The Food Bros Are Working for a
Food-Secure Future

Focused on Food Security
The Food Bros: Donale Richards, George Reistad and
Devon Hamilton
By Hedi Rudd

“When I was in middle and high school we were struggling with homelessness, so I often had to
find other family members and friends to stay with. For a good ten years of my childhood I was going
from place to place living with different people. I always got my meals, but there were times when it
might be only once a day or supplemented with a bunch of junk food,” reflected Donale Richards, a
Madison native.

Richards grew up in Madison, spending most of his time in South and East Madison. His mother
was white, his father Jamaican and they separated when he was three years old. His mother
remarried, so he grew up with the strong presence of his Gambian father.

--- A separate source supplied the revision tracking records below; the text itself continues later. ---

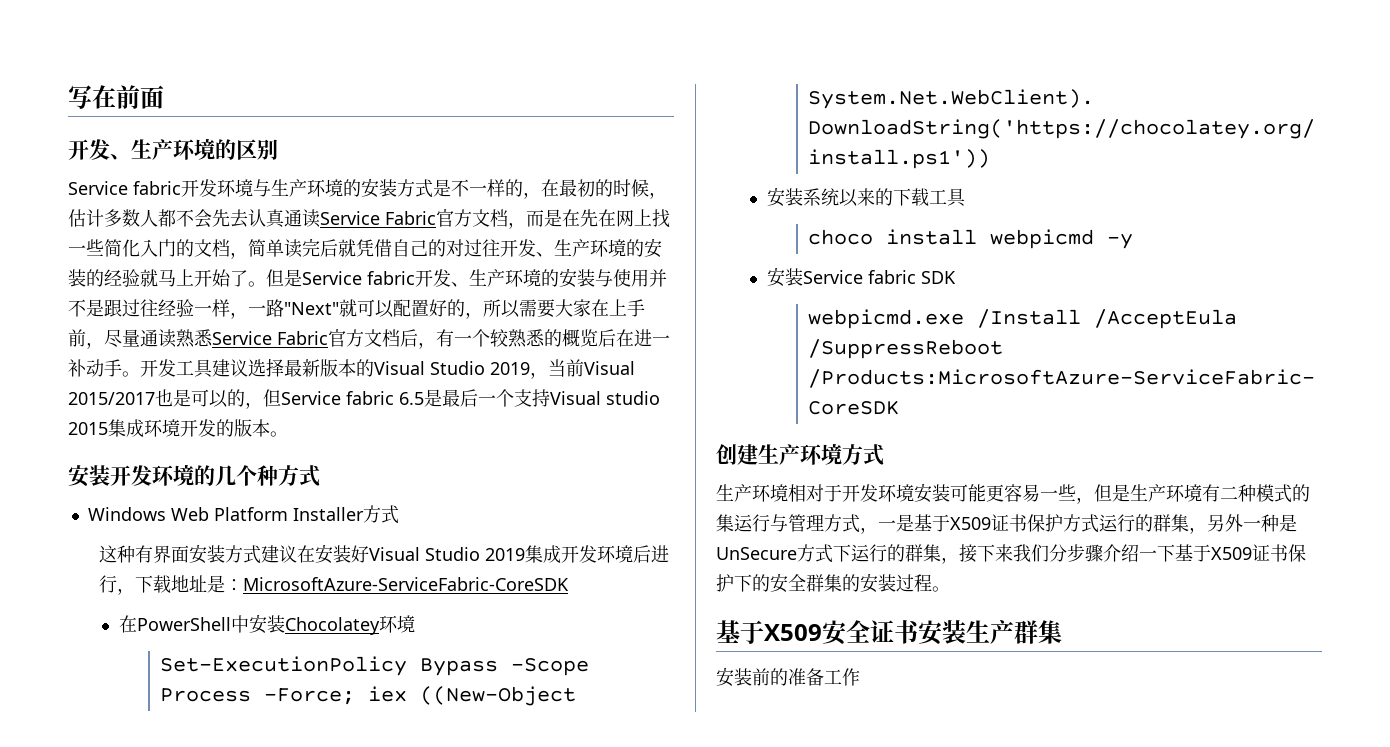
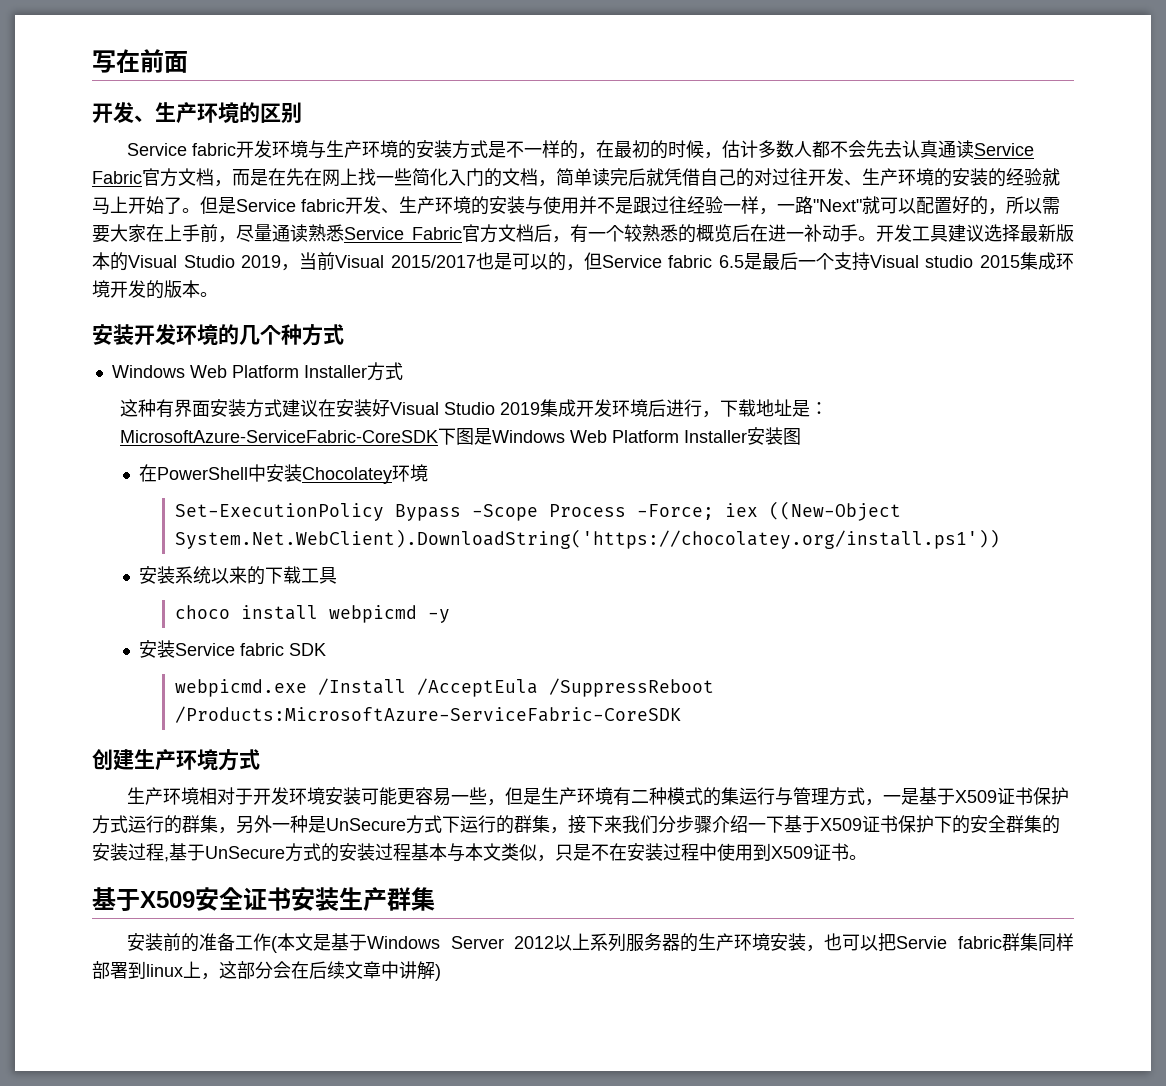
(569, 584) none -> [437,427,801,445] 下图是Windows Web Platform Installer安装图
(932, 583) none -> [164,843,849,862] ,基于UnSecure方式的安装过程基本与本文类似，只是不在安装过程中使用到X509证书
(860, 677) none -> [271,933,1074,953] [92,961,441,981] (本文是基于Windows Server 2012以上系列服务器的生产环境安装，也可以把Servie fabric群集同样部署到linux上，这部分会在后续文章中讲解)

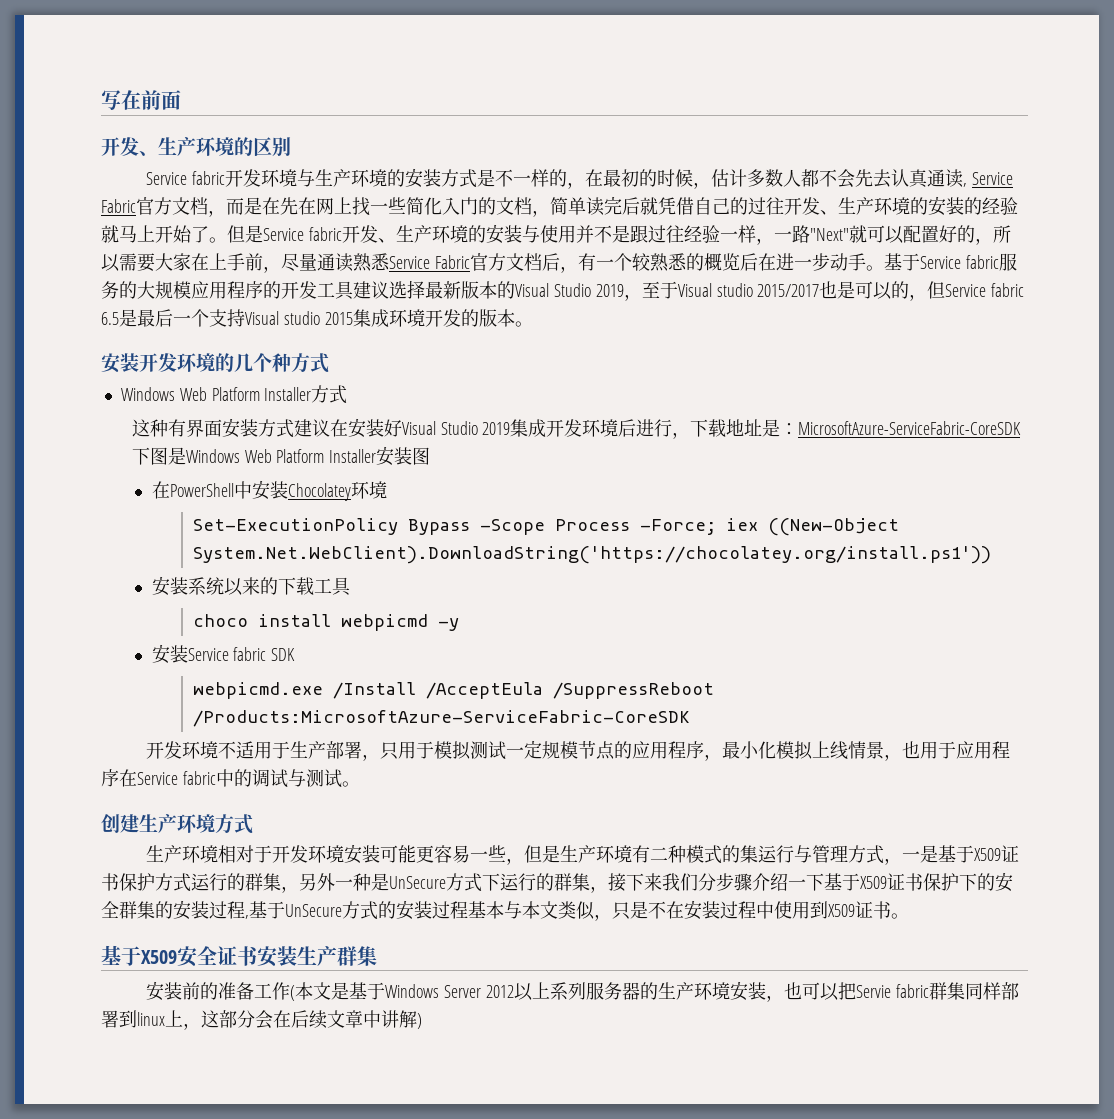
(975, 149) none -> [962,183,967,187] ,
[754,168,772,186] 对 -> (748, 206) none
[804,224,876,242] 补动手。 -> [811,253,1017,271] [101,281,281,299] 步动手。基于Service fabric服务的大规模应用程序的
[299,252,385,270] 当前Visual -> [641,281,753,299] 至于Visual studio
(681, 714) none -> [146,740,1011,761] [101,769,360,788] // 开发环境不适用于生产部署，只用于模拟测试一定规模节点的应用程序，最小化模拟上线情景，也用于应用程序在Service fabric中的调试与测试。

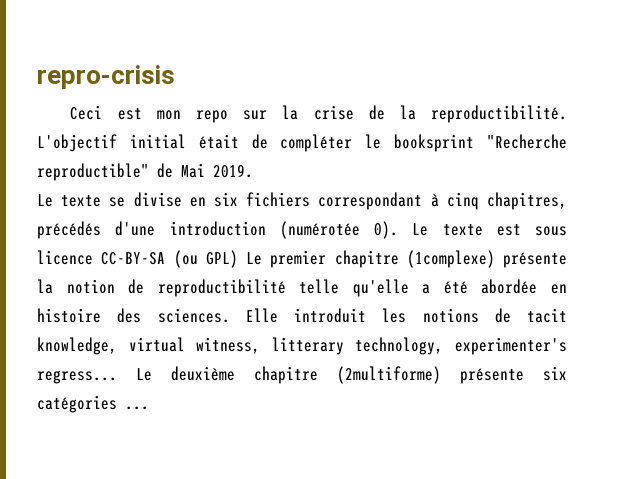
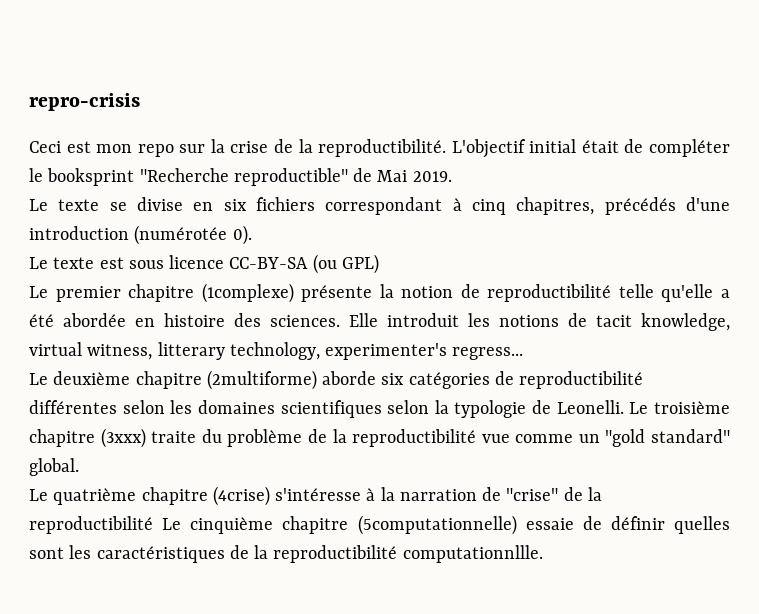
(398, 230) none -> (252, 235) //
(238, 259) none -> (379, 264) //
(117, 377) none -> (524, 353) //
[460,368,524,384] présente -> [322,371,377,385] aborde
[125,406,149,410] ... -> [494,371,644,389] [29,400,730,418] [29,428,731,448] [29,458,79,476] [29,486,602,506] [29,515,730,535] [29,545,543,563] de reproductibilité différentes selon les domaines scientifiques selon la typologie de Leonelli. Le troisième chapitre (3xxx) traite du problème de la reproductibilité vue comme un "gold standard" global. // Le quatrième chapitre (4crise) s'intéresse à la narration de "crise" de la reproductibilité Le cinquième chapitre (5computationnelle) essaie de définir quelles sont les caractéristiques de la reproductibilité computationnllle.

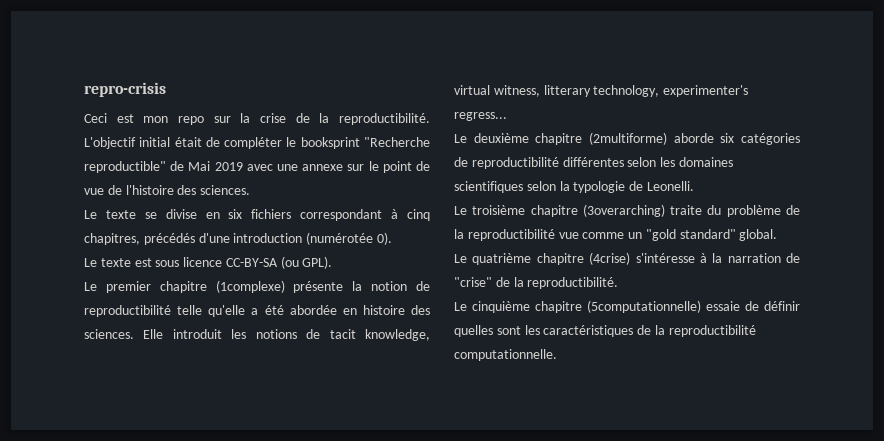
[412,171,452,182] 2019. -> [214,161,430,173] [84,185,251,195] 2019 avec une annexe sur le point de vue de l'histoire des sciences.
[341,254,379,274] GPL) -> [302,256,333,269] GPL).
(624, 407) none -> (694, 186) //
[100,428,146,448] (3xxx) -> [582,204,665,217] (3overarching)
[29,516,153,534] reproductibilité -> [527,277,619,289] reproductibilité. //
[402,545,543,563] computationnllle. -> [454,349,557,361] computationnelle.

“Growing up I was always surrounded by food. Always invited to big parties, where I was a little kid
running around, music’s on, playing with other kids. It was just kind of cool. I interacted with
multiple races, multiple ethnicities, people from diverse backgrounds. I was very open-minded
growing up and began to understand that music and food brings people together,” Richards shared.
“I was a person, who had access to education, but my parents didn’t necessarily support me a lot in my academic adventure. It was just me starting to see the
failures of people who were older than me,” he pondered. He then entered the UW-Madison PEOPLE Program, maintained a 4.0 GPA and focused on changing his
future. He would graduate from Madison East High School and was accepted to UW-Madison in December of 2012.  “There was a not so great reputation for the
Richards by that time and I wanted to change that.”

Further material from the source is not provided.